Select every line below containing the word "heading".

Given records
--------------------------------

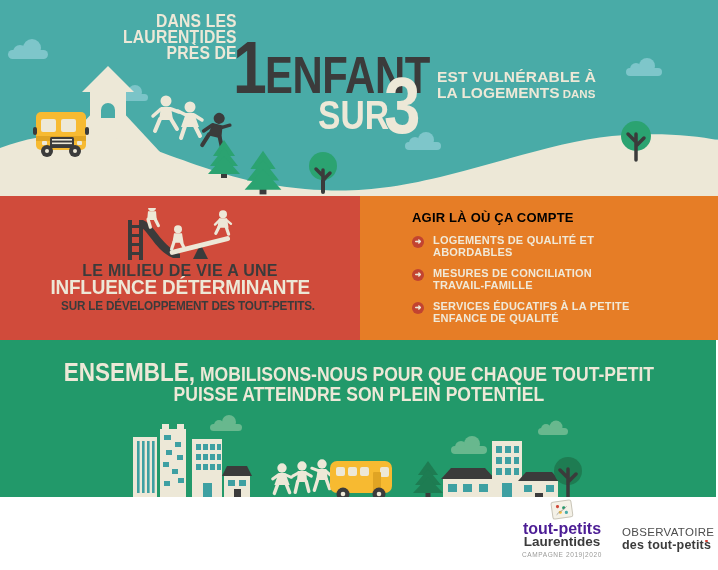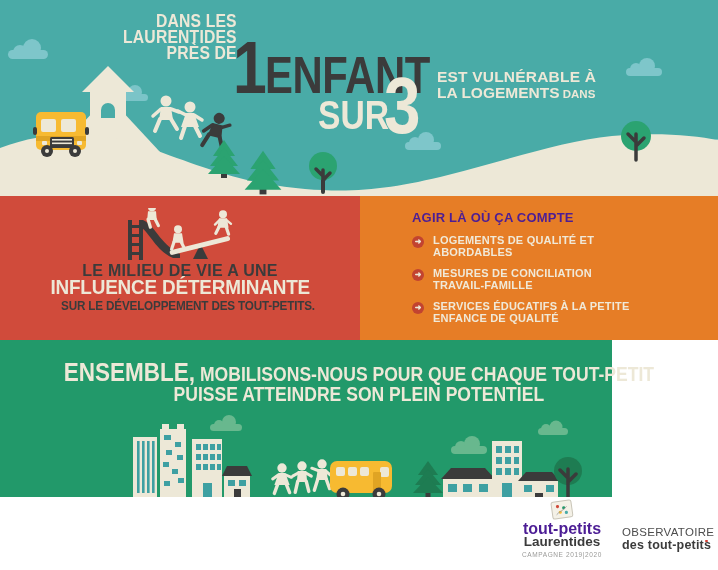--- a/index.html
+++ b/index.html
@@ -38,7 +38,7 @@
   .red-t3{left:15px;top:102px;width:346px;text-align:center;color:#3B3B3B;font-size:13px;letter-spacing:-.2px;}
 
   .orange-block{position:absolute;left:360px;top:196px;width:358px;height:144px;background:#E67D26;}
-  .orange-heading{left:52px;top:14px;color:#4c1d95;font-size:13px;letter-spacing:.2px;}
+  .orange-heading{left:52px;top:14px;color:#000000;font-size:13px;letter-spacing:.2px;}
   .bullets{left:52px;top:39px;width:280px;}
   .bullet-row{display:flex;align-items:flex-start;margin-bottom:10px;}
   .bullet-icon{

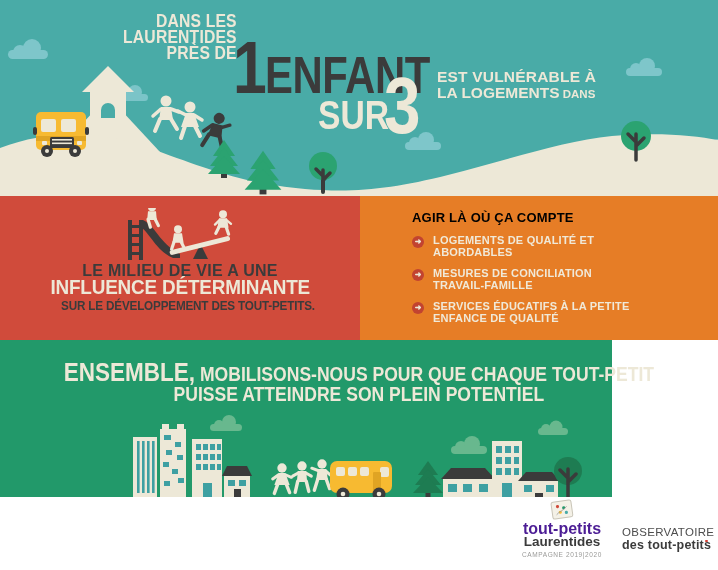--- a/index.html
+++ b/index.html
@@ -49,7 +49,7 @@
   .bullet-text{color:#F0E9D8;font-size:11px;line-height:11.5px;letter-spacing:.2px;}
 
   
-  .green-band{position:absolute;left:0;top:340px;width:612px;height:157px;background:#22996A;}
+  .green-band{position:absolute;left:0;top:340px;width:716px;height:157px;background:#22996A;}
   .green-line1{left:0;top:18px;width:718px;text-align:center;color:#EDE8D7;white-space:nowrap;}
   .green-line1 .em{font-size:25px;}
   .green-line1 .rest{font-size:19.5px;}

--------------------------------

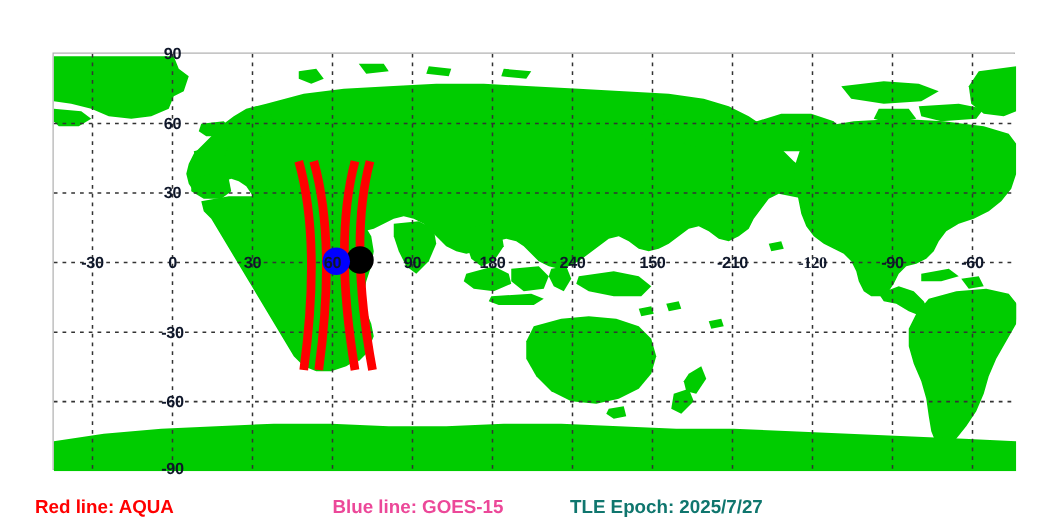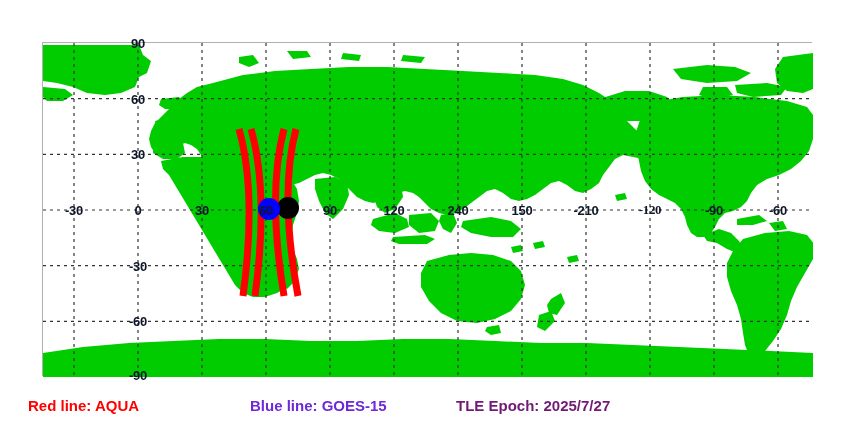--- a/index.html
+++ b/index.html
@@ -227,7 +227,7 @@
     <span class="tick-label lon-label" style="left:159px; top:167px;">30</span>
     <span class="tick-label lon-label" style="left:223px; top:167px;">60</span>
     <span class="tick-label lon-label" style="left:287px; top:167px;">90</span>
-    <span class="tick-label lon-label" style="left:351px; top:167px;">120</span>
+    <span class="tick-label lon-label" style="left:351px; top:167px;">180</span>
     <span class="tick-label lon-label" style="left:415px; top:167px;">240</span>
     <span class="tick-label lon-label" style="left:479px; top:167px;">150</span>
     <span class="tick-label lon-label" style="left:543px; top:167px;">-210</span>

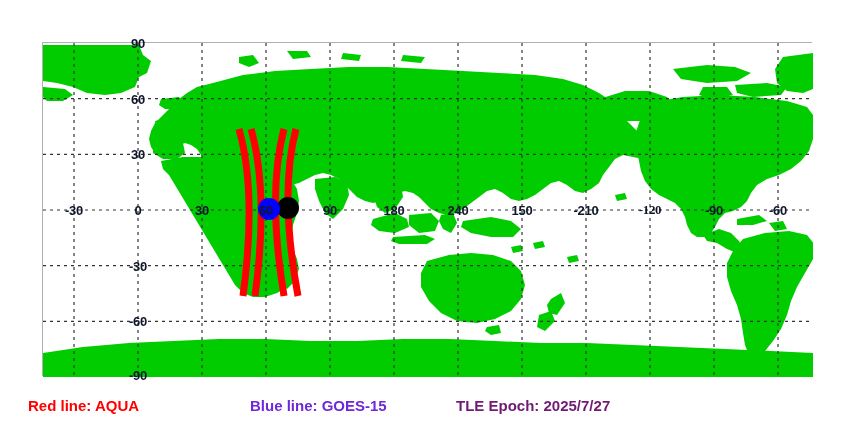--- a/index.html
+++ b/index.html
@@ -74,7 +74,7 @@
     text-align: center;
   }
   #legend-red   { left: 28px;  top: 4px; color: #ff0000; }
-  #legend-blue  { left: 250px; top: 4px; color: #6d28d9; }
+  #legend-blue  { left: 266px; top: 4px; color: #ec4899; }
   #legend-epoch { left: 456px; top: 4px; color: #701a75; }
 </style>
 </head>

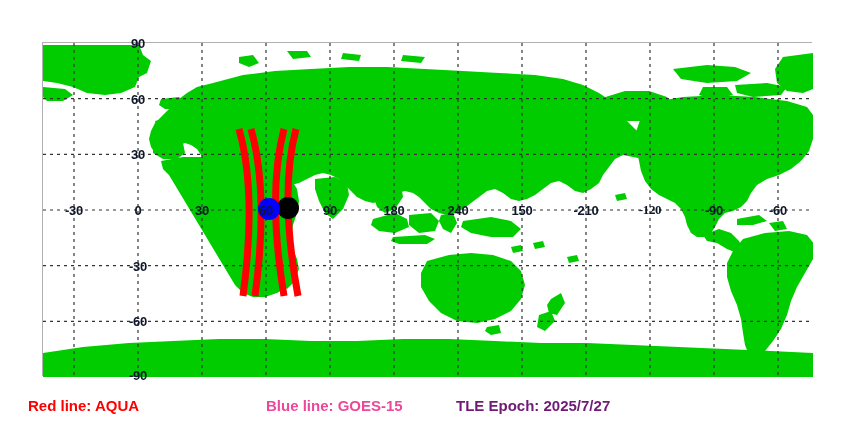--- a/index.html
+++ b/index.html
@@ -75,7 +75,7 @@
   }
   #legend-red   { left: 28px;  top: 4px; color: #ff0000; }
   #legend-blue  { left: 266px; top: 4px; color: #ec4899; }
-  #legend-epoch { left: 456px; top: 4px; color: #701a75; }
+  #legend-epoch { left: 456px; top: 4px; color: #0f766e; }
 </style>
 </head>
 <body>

--------------------------------

Solution
-  .orange-heading{left:52px;top:14px;color:#4c1d95;font-size:13px;letter-spacing:.2px;}
+  .orange-heading{left:52px;top:14px;color:#000000;font-size:13px;letter-spacing:.2px;}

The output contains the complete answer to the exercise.